With this set, we can begin to test our config.
As root on your local machine (you'll likely have wanted to have been root to perform these prior steps as well), do the following:
yourmachine:~# openvpn /etc/openvpn/dslab.conf
If successful, your tap0 interface (run ifconfig) will get an IP address and you'll be able to ping/ssh/whatever to resources on the BITS network (DSLAB, LAIR, etc.)
Things rarely work fully on our first attempt… be it routes aren't properly propagated requiring additional tweaking, or DNS settings on the local machine need to be enhanced (add: nameserver 10.81.1.1 to your local /etc/resolv.conf).
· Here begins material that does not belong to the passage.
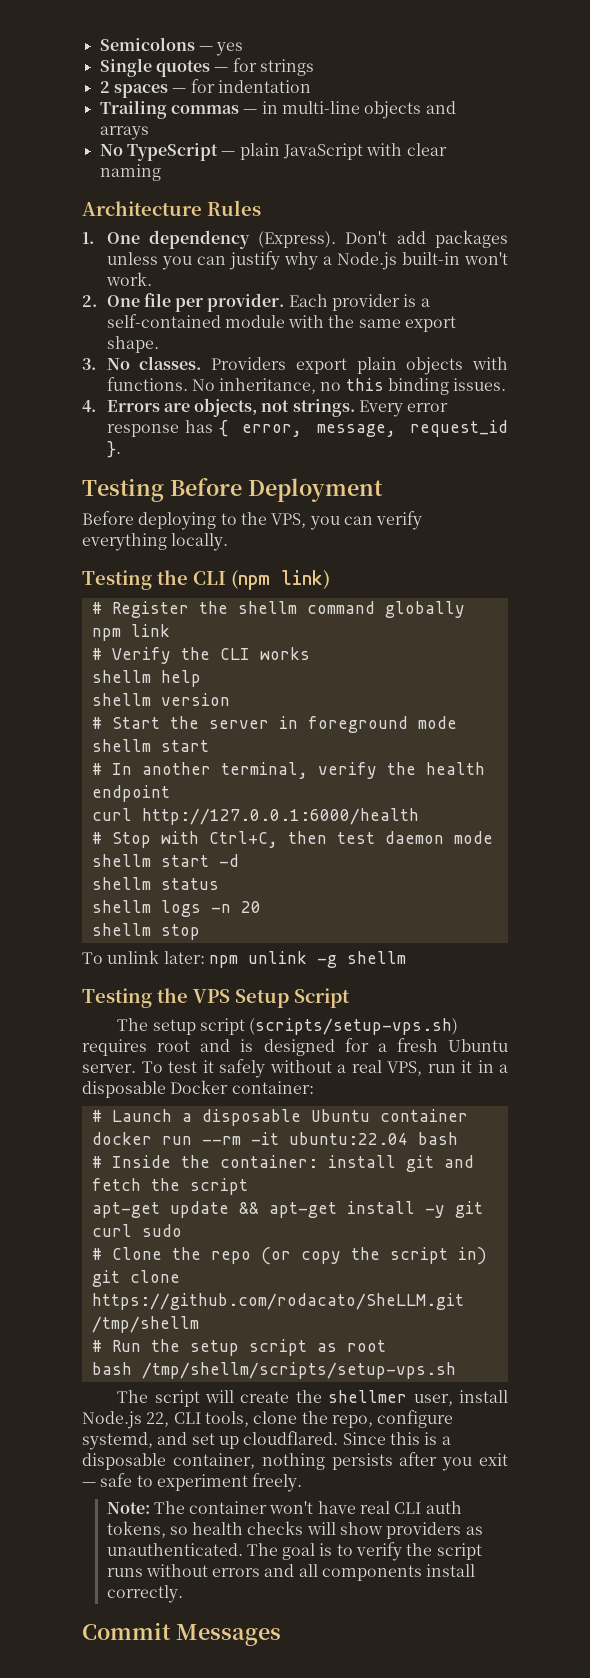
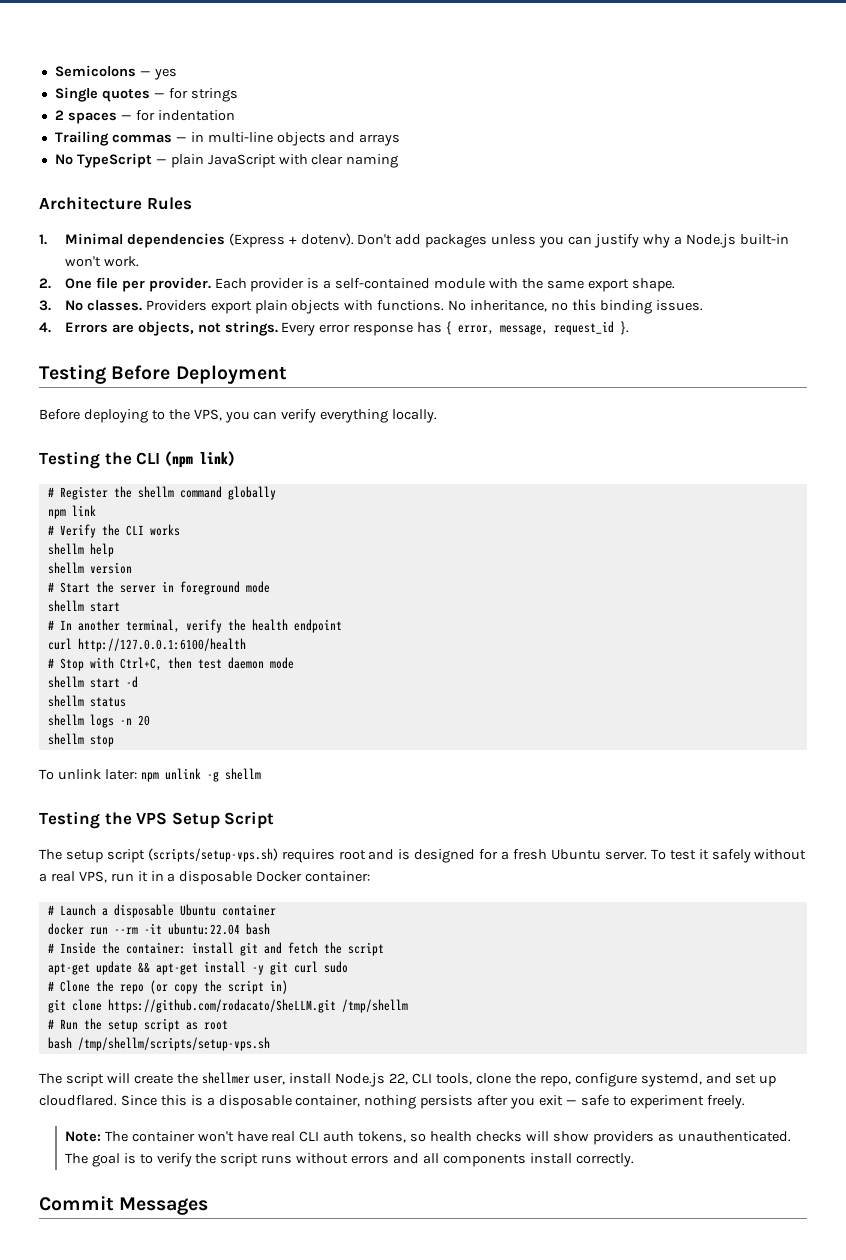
- 1. One dependency (Express).
+ 1. Minimal dependencies (Express + dotenv).
- curl http://127.0.0.1:6000/health
+ curl http://127.0.0.1:6100/health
Additionally, log information can be found in /etc/openvpn/log on both your local machine and juicebar can be used to aid in debugging connections. Be sure to tail -f files on both machines (dslab.log).
While one could probably configure OpenVPN manually, there exist some graphical tools that are quite effective. ViscosityVPN is $9 and well worth the investment.
Additionally, there is a free application called Tunnelblick that can also be made to work.
Configuration will be similar to Linux, but network devices will differ.
There IS an OpenVPN client for windows… ViscosityVPN! From the same developer that created the Mac version.